Stored data:
※ ※ ※

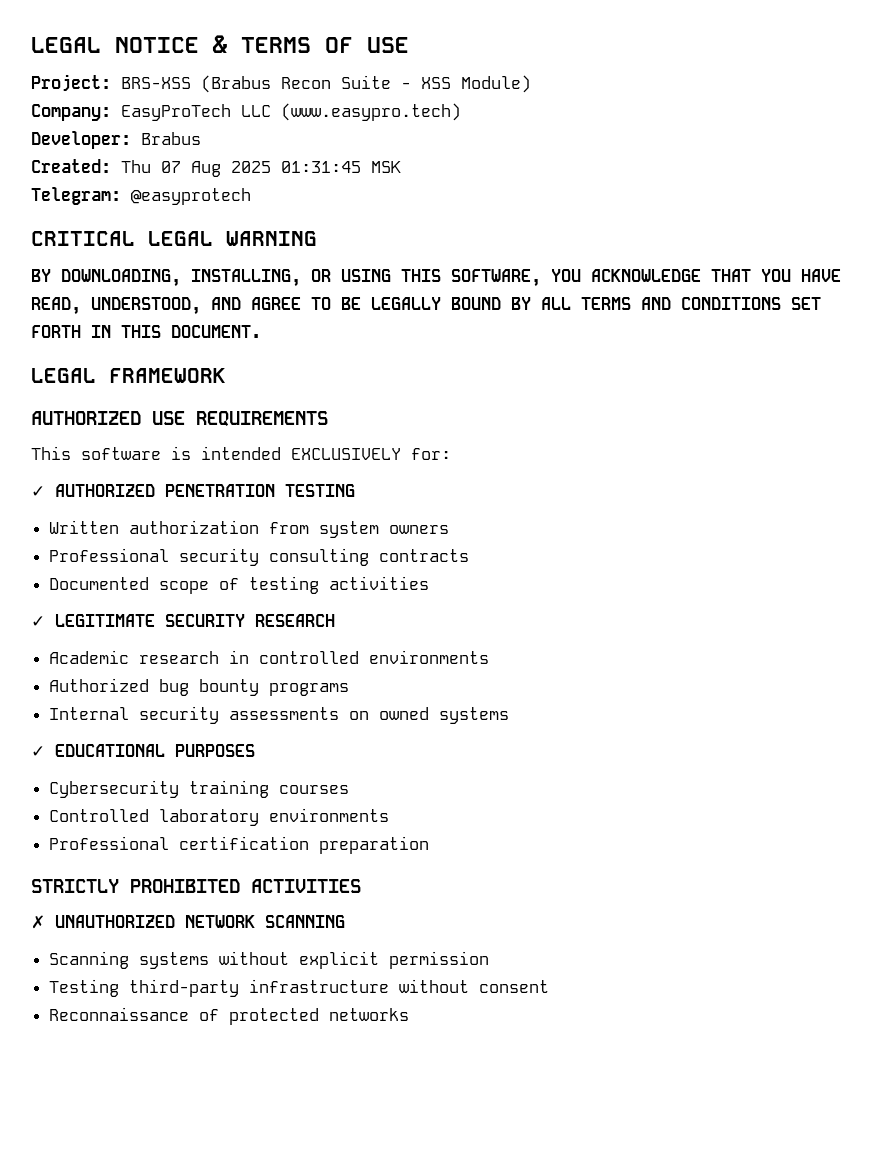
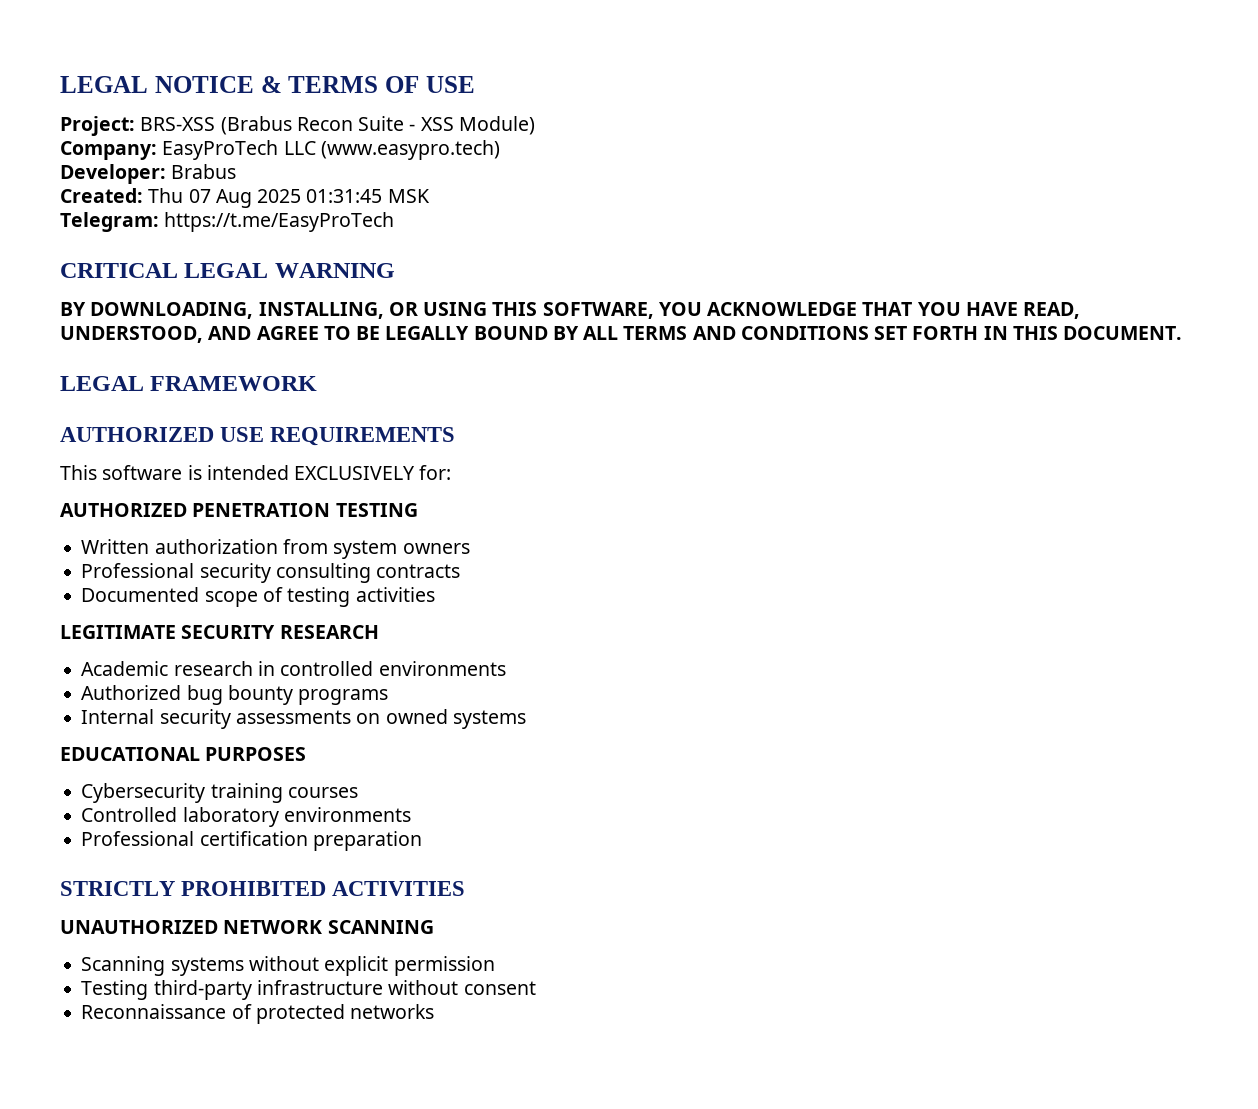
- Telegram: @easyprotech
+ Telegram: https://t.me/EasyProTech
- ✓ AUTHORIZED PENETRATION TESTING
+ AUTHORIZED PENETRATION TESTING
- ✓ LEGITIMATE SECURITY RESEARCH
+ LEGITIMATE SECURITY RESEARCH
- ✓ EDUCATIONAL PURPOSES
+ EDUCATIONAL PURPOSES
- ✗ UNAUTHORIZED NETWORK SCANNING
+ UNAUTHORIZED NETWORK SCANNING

※ ※ ※

Work instructions:
Write the records above out again word for word, skipping each picture.

Answer to this exercise:
- Telegram: @easyprotech
+ Telegram: https://t.me/EasyProTech
- ✓ AUTHORIZED PENETRATION TESTING
+ AUTHORIZED PENETRATION TESTING
- ✓ LEGITIMATE SECURITY RESEARCH
+ LEGITIMATE SECURITY RESEARCH
- ✓ EDUCATIONAL PURPOSES
+ EDUCATIONAL PURPOSES
- ✗ UNAUTHORIZED NETWORK SCANNING
+ UNAUTHORIZED NETWORK SCANNING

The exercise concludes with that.